- **WHAT YOU HAVE TO DO**: Your answer must be the exact lines of the listing below that run from the line with "none -> [28,468,495,552]" to the line with "[89,418,719,512] BACA JUGA", ends included, and no pictures.

- **DATA FOR THIS TASK**:
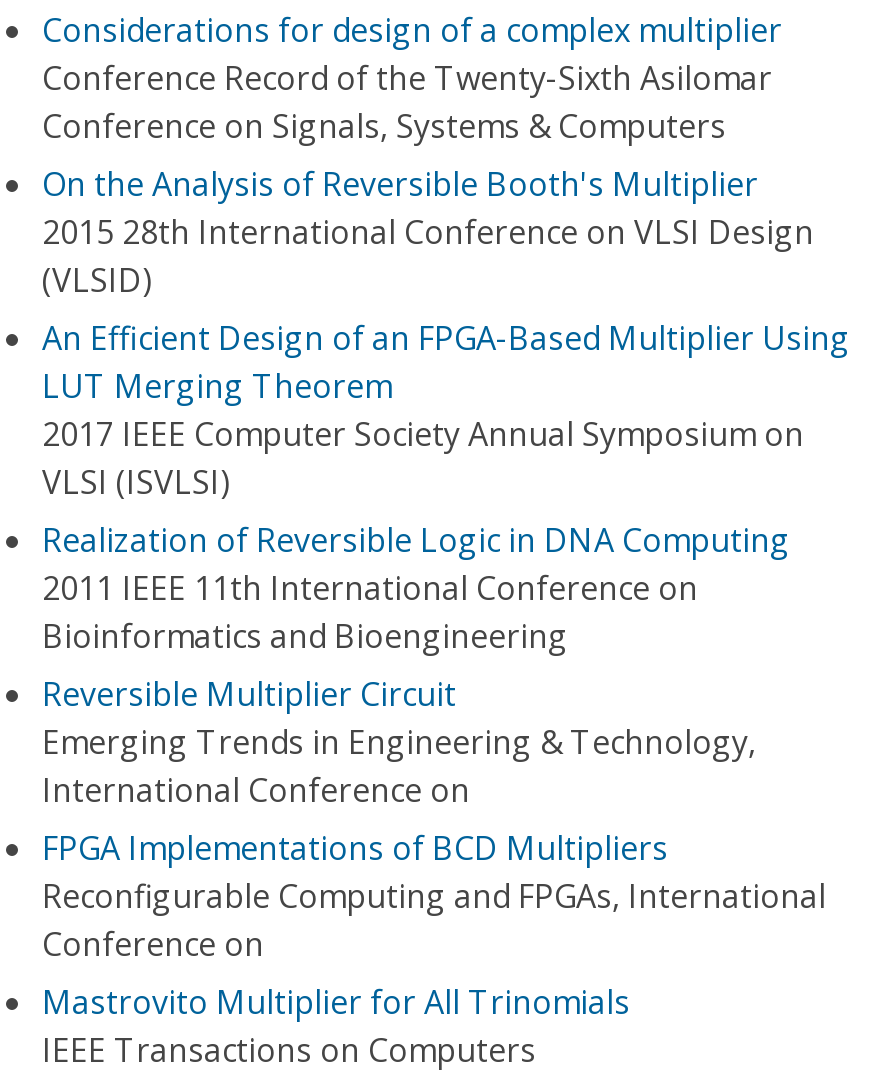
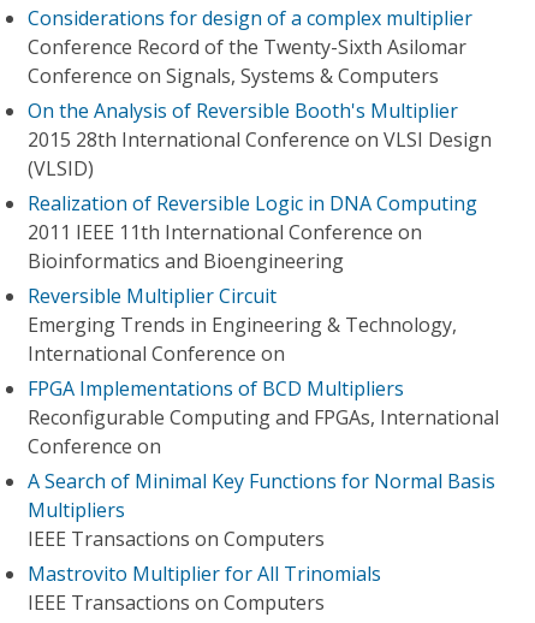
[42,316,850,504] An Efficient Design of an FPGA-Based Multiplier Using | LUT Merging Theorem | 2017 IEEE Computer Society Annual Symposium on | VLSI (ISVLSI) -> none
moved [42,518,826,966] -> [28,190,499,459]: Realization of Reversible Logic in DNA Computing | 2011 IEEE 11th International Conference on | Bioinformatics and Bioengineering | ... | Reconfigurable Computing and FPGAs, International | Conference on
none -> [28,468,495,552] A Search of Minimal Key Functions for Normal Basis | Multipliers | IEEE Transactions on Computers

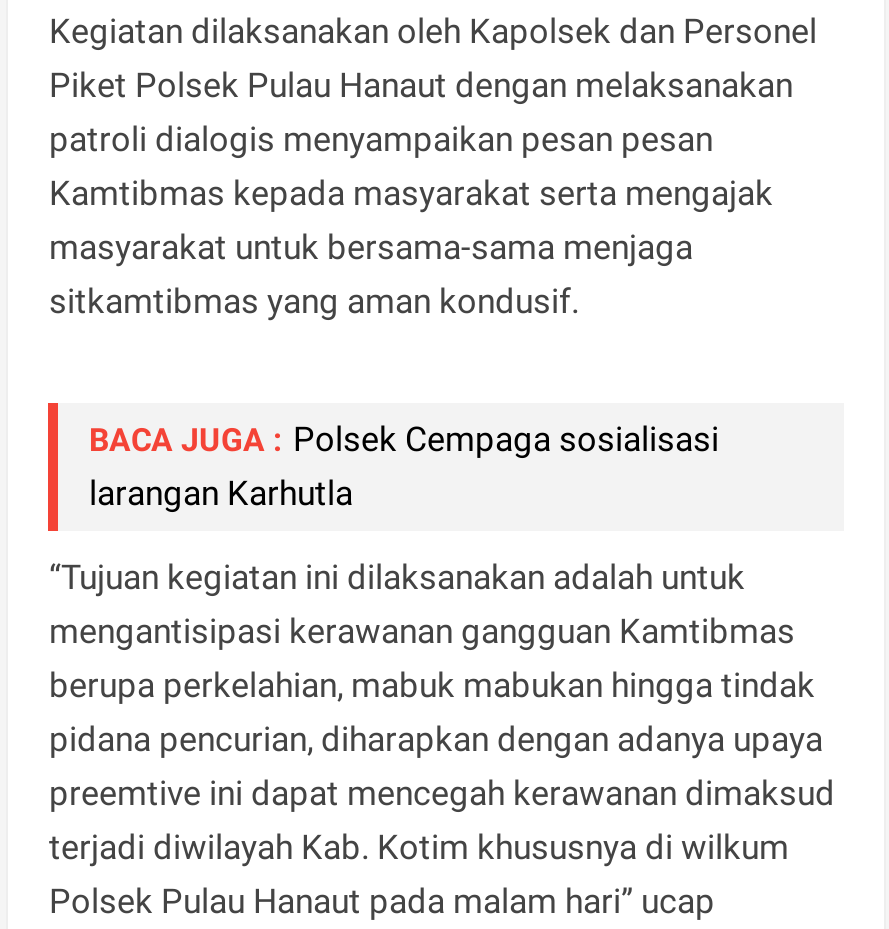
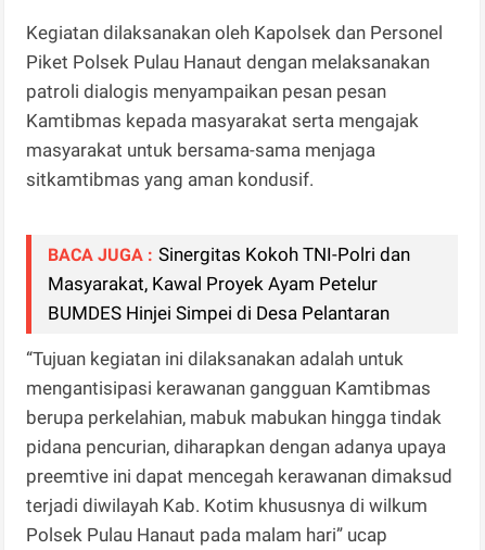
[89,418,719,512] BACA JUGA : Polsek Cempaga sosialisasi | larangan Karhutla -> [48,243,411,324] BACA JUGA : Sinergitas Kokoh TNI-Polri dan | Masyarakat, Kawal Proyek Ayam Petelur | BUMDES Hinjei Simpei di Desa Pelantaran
--
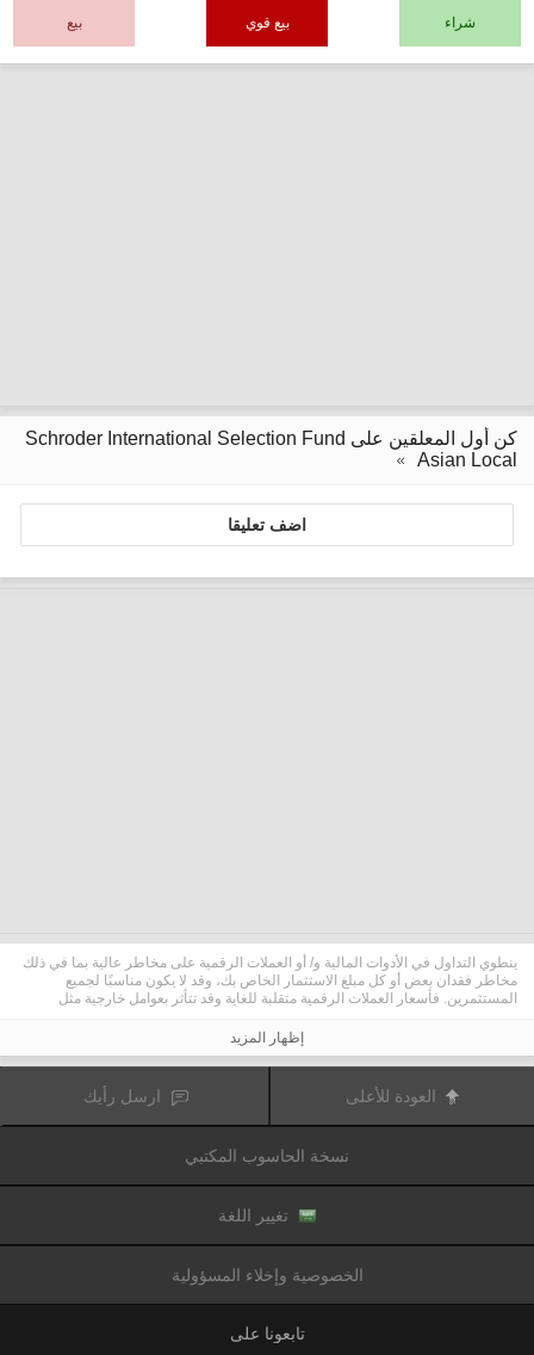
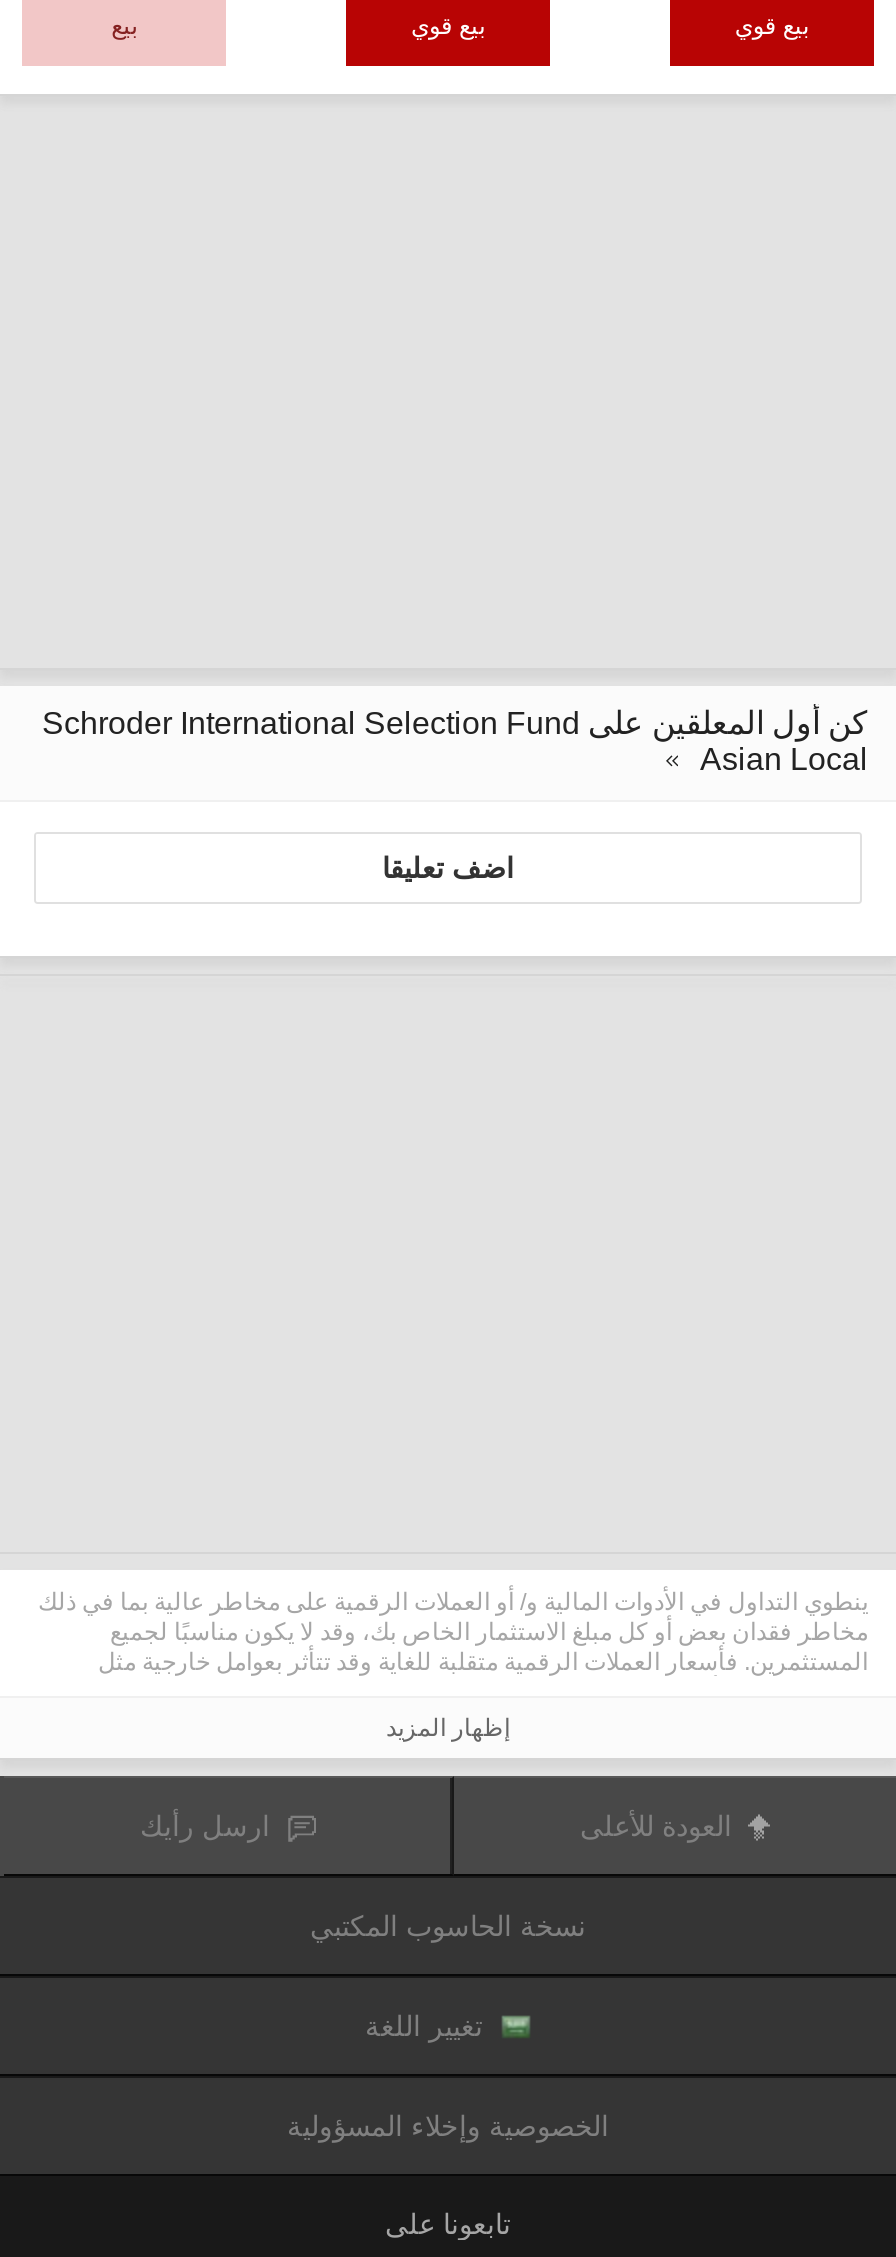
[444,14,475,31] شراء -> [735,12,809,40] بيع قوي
==
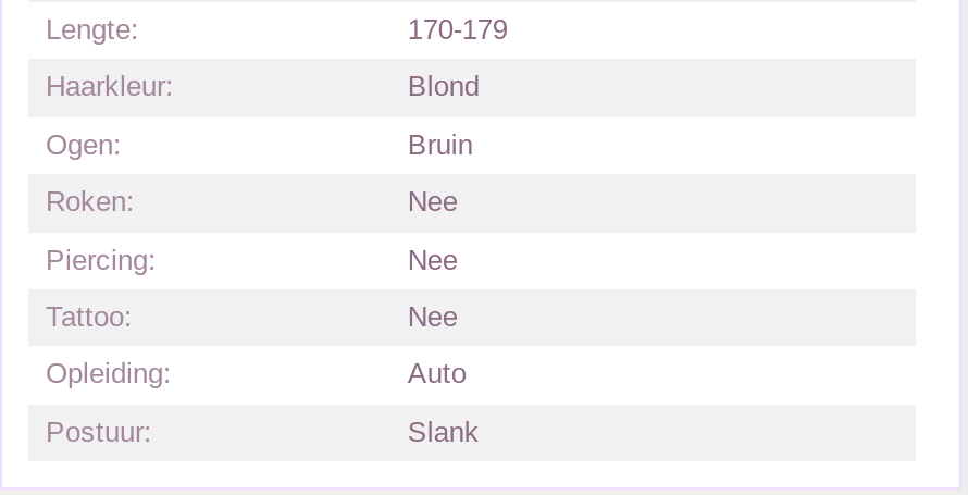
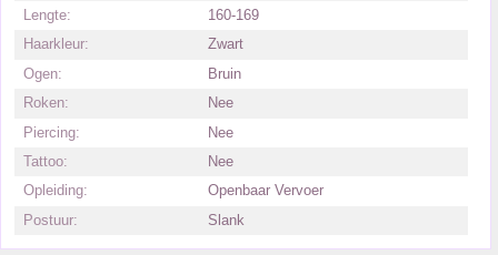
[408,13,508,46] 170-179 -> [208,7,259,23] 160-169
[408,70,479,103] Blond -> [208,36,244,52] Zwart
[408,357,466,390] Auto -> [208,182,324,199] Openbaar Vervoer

- **PROBLEM SOLUTION**:
none -> [28,468,495,552] A Search of Minimal Key Functions for Normal Basis | Multipliers | IEEE Transactions on Computers

[89,418,719,512] BACA JUGA : Polsek Cempaga sosialisasi | larangan Karhutla -> [48,243,411,324] BACA JUGA : Sinergitas Kokoh TNI-Polri dan | Masyarakat, Kawal Proyek Ayam Petelur | BUMDES Hinjei Simpei di Desa Pelantaran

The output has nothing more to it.